### Data to process
::::::::::
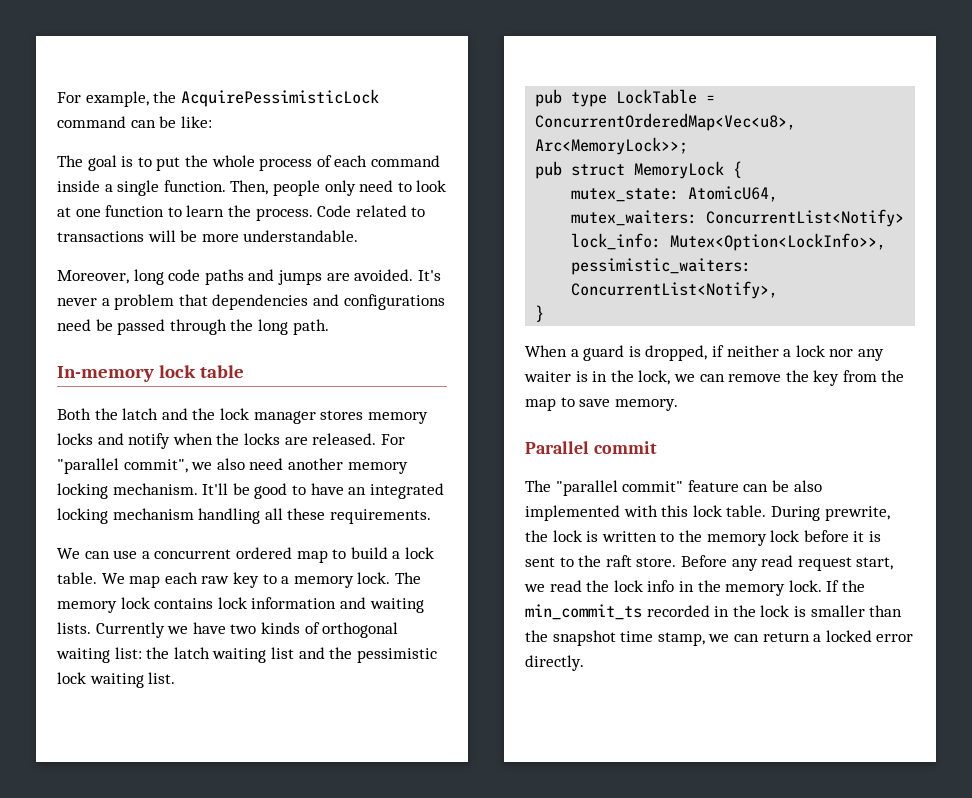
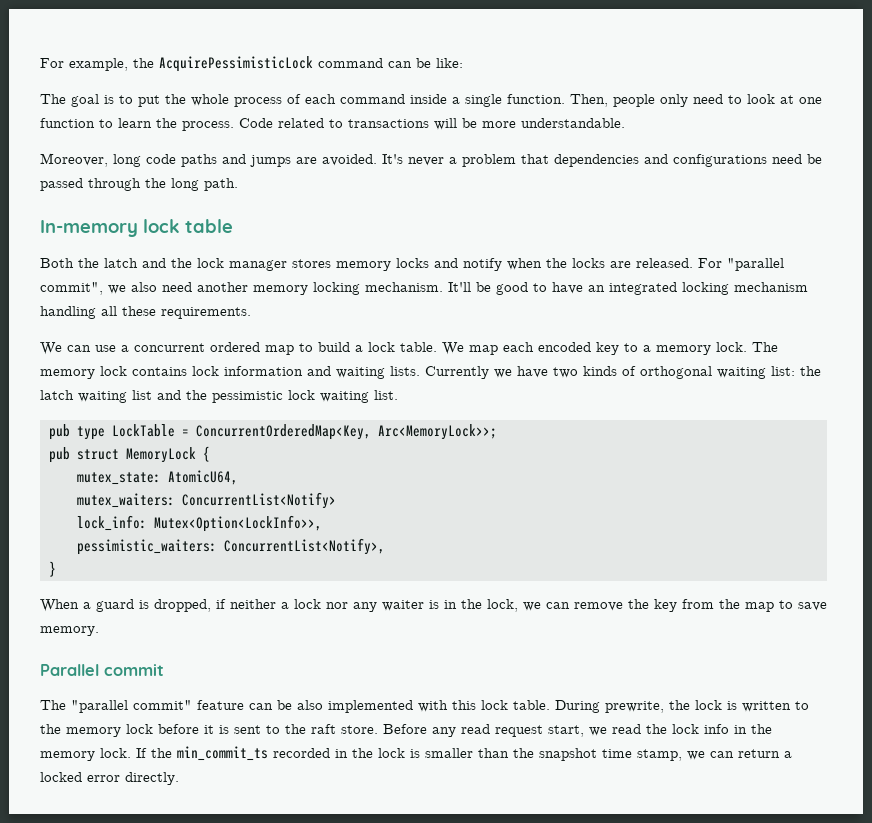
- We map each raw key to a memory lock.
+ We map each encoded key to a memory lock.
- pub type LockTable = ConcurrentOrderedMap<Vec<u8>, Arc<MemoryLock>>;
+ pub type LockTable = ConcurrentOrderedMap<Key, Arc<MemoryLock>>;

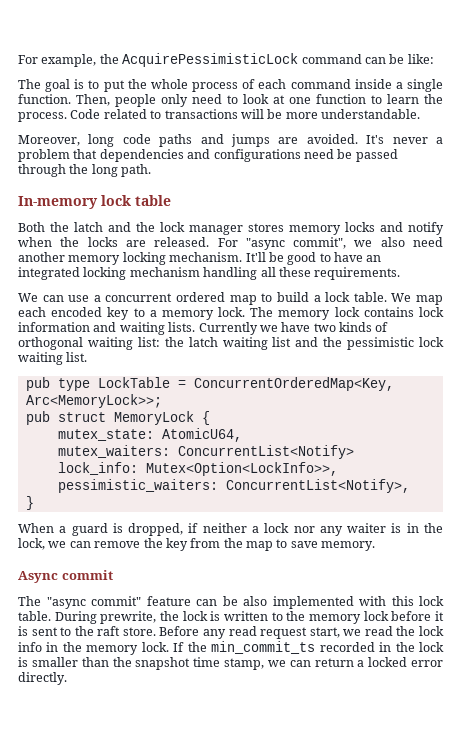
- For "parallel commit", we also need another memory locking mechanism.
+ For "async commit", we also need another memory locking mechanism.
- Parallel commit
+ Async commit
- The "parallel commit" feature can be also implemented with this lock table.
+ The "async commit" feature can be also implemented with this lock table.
::::::::::
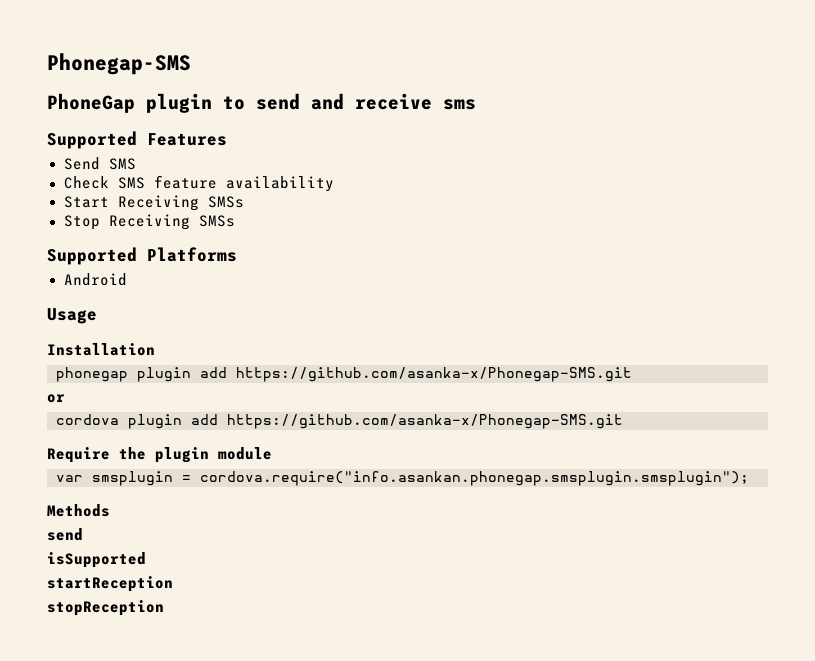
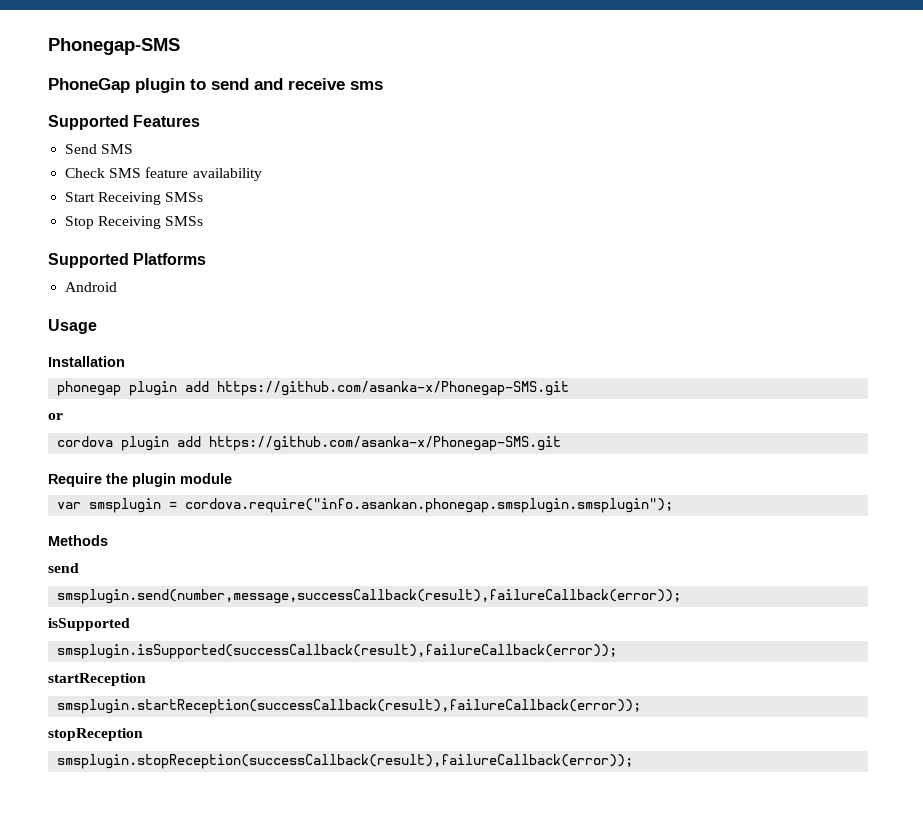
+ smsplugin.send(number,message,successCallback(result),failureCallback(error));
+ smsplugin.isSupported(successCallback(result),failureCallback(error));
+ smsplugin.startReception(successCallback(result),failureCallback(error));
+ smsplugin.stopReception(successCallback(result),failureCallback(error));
::::::::::
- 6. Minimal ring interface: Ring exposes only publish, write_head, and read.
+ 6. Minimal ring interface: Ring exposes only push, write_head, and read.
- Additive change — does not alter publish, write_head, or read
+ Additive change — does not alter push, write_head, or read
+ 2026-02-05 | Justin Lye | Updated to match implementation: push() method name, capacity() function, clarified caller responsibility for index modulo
::::::::::
### Try it
Locate the lines above that hold the word "implemented". Show every one of them.

### Task solution
- The "parallel commit" feature can be also implemented with this lock table.
+ The "async commit" feature can be also implemented with this lock table.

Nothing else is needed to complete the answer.